Ran
de Akira Kurosawa
Sélection officielle
Cannes Classics
Cinéma de la Plage


Sortie en salle : 6 avril 2016





« C'est un malheur du temps que les fous guident les aveugles. »

Au XVIe siècle, au Japon, le vieux Hidetora Ichimonji (le prodigieux Tatsuya Nakadai) décide de partager son fief entre ses trois fils, afin de garantir la paix et de trouver la sérénité. Mais les rivalités entre les trois frères plongent très vite la famille et la région dans le marasme... Après le triomphe de Kagemusha, Palme d'or à Cannes en 1980, Akira Kurosawa entreprit cette libre adaptation du Roi Lear, produite par le Français Serge Silberman et le Japonais Masato Hara. Il s'agit de son dernier chef-d'œuvre, qui reprend les constantes thématiques et stylistiques déployées dans sa filmographie depuis Les Sept samouraïs. Kurosawa s'était déjà frotté à l'univers de Shakespeare avec Le Château de l'araignée, d'après Macbeth, qu'il avait transposé dans un Japon médiéval. Le Roi Lear a lui aussi fait l'objet de modifications, mais pas seulement de cadre géographique. C'est ainsi que les trois personnages féminins principaux (les filles du roi) ont été remplacés par des hommes, sans doute en cohérence avec les règles de la succession dans la société traditionnelle japonaise, ainsi que les codes spécifiques au film d'action. Si Ran est fidèle à la représentation des aspects de la nature humaine chère au dramaturge anglais, Kurosawa se réapproprie le matériau en accentuant les conflits moraux auxquels se heurtent des personnages solitaires et supérieurs, comme cela fut le cas avec Yojimbo ou Sanjuro. Sur le plan plastique, Ran est une véritable splendeur, que d'aucuns ont assimilé à tort à de l'académisme perfectionniste.

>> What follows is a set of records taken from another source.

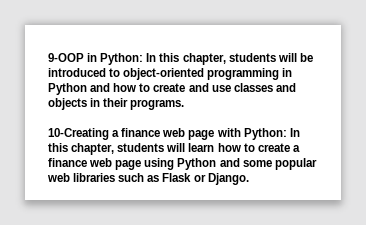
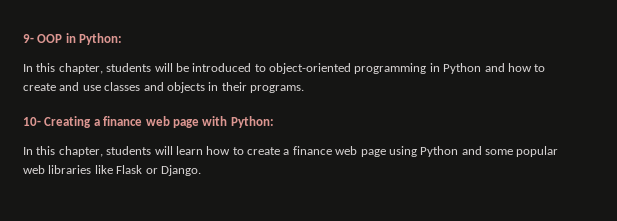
- 9-OOP in Python: In this chapter, students will be introduced to object-oriented programming in Python and how to create and use classes and objects in their programs.
+ 9- OOP in Python:
+ In this chapter, students will be introduced to object-oriented programming in Python and how to create and use classes and objects in their programs.
- 10-Creating a finance web page with Python: In this chapter, students will learn how to create a finance web page using Python and some popular web libraries such as Flask or Django.
+ 10- Creating a finance web page with Python:
+ In this chapter, students will learn how to create a finance web page using Python and some popular web libraries like Flask or Django.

En fait, jamais Kurosawa n'avait été aussi loin dans la composition picturale de ses plans, lui qui avait étudié la peinture classique et moderne à l'école des beaux-arts de Tokyo, avant de se consacrer au cinéma. La beauté majestueuse qui parcourt le film, accentuée par le jeu sur les couleurs (dont le rouge flamboyant récurrent), ne tend pourtant pas vers la préciosité formaliste, l'esthétique ne nuisant jamais, bien au contraire, à la puissance narrative du récit. C'est particulièrement le cas pour les scènes de bataille, vertigineuses lorsque les troupes se déploient, oriflammes au vent. À côté de ces morceaux de bravoure, Kurosawa aligne des scènes intimistes, proches du psychodrame familial, et révélant des enjeux de pouvoir. Comme dans Cléopâtre de Mankiewicz, cette alternance de passages délibérément théâtraux et de séquences à grand spectacle reflète une mise en scène harmonieuse et maîtrisée de bout en bout. On reste ainsi subjugué par ces images au ton frôlant le fantastique, du seigneur devenu fou errant dans la forêt, à l'assassinat de dame Kaede, la belle-fille intrigante, ivre de haine et de vengeance. Diversement accueilli à sa sortie, Ran s'avère être rétrospectivement un film majeur de l'auteur de Rashômon. Il obtint plusieurs récompenses, dont l'Oscar des meilleurs costumes (Emi Wada) et les BAFTA du meilleur film étranger et du meilleur maquillage.

Gérard Crespo


 

 


1985 - 2h42 - Japon - Scénario : Akira KUROSAWA, Hideo OGUNI, Masado IDE, d'après la pièce "Le Roi Lear" de William Shakespeare - Interprétation : Tatsuya NAKADAI, Akira TERAO, Jinpachi NEZU, Diasuke RYÛ, Mieko HARADA.